Defendants-Appellants, and

LIVINGSTON COUNTY ELECTION COMMISSION and ELIZABETH HUNDLEY, in her capacity as Clerk for Livingston County,

Defendants.

Before: GADOLA, C.J., and CAVANAGH and BOONSTRA , JJ.

PER CURIAM.

Defendants City of Howell and Deanna Robson, the Howell City Clerk (“the City Clerk”), appeal by right the September 16, 2024 circuit court order granting the petition for mandamus brought by plaintiff Open Stores in Howell Committee, and directing the City Clerk to certify the ballot wording relating to plaintiff’s initiative petition, the Livingston County Clerk (“the County Clerk”) to place it on the November 2024 ballot, and the Livingston County Election Commission to assure its placement on the ballot. We granted plaintiff’s motion to expedite,1 and now affirm.

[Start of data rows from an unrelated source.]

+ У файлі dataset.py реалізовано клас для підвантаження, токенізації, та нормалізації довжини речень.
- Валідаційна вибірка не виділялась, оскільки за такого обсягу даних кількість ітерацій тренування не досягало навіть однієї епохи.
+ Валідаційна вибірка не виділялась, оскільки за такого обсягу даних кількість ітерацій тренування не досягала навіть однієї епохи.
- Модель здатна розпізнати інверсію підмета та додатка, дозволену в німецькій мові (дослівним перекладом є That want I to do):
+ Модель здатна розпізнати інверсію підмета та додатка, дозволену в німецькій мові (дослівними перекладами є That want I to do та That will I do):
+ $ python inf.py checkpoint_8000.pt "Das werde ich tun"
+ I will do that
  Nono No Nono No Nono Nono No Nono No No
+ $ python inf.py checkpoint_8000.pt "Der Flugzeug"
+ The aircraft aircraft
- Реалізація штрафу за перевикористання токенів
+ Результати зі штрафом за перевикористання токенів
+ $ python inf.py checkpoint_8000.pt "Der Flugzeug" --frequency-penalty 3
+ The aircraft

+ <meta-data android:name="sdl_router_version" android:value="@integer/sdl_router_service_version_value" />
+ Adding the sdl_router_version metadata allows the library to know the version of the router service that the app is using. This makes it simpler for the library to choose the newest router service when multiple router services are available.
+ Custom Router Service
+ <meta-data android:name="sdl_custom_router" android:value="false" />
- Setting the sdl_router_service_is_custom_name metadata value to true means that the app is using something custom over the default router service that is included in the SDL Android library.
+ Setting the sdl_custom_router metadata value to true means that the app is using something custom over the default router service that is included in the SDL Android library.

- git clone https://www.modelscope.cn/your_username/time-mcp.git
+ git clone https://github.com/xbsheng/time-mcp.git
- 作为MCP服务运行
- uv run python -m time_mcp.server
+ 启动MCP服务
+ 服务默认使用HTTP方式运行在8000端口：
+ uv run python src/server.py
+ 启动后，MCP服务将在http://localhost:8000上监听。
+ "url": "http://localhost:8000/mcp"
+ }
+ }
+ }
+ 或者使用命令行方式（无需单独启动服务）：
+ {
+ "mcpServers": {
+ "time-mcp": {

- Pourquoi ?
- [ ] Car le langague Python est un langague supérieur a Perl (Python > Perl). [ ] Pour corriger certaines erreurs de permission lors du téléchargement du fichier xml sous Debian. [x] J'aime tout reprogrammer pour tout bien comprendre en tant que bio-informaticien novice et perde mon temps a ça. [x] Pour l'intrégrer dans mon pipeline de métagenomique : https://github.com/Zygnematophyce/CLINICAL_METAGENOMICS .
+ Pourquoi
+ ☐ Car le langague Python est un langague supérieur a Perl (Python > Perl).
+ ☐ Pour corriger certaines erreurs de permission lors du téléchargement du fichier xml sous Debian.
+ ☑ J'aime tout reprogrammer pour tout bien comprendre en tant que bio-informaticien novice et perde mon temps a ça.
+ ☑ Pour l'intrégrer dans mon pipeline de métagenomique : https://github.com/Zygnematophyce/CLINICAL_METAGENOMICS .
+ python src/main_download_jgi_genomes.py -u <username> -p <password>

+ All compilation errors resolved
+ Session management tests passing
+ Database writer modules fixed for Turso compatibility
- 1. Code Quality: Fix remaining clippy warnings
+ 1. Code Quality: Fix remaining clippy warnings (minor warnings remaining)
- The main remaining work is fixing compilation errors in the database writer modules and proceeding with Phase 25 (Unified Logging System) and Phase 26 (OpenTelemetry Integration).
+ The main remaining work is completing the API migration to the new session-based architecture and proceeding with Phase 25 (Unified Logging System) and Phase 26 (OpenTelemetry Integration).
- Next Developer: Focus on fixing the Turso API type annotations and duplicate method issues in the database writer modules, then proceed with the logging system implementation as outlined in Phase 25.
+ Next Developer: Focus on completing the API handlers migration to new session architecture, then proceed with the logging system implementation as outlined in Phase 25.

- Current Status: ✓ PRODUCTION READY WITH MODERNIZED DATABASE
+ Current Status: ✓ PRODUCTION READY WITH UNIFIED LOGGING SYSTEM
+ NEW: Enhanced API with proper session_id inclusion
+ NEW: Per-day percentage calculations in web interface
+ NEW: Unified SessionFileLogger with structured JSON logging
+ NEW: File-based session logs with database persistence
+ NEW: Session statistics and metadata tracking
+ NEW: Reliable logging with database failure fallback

Plaintiff is a ballot question committee promoting a proposed initiative petition for the November 2024 ballot that would amend the City of Howell’s Charter in relation to the Michigan Regulation and Taxation of Marihuana Act (MRTMA), MCL 333.27951 et seq. It would establish

1 Open Stores in Howell Committee v City of Howell, unpublished order of the Court of Appeals entered September 18, 2024 (Docket No. 372499).

-1- “an application process, selection criteria, licenses, fees, and regulations for two adult use retail cannabis establishments in the City.” This appeal arises out of the withdrawal of consent from the City Clerk to certify plaintiff’s ballot initiative, after the City Clerk had given her consent for the measure to be placed on the ballot, on the basis of City of Farmington v Farmington Survey Committee, __ Mich App __; __ NW3d __ (2024) (Docket No. 372022), lv pending.

I. BACKGROUND

Plaintiff submitted its petitions on June 13, 2024. The City Clerk verified 405 signatures of registered Howell voters, and determined that the petition had sufficient signatures. The City Clerk notified the governor’s office pursuant to MCL 117.22,2 and received the governor and attorney general’s letter of approval on August 14, 2024. The City Clerk gave her consent to the County Clerk to place the measure on the November ballot, and met the statutory deadline of August 15, 2024 for placement on the ballot. The County Clerk notified plaintiff’s counsel on August 16, 2024, that the petition would be on the ballot.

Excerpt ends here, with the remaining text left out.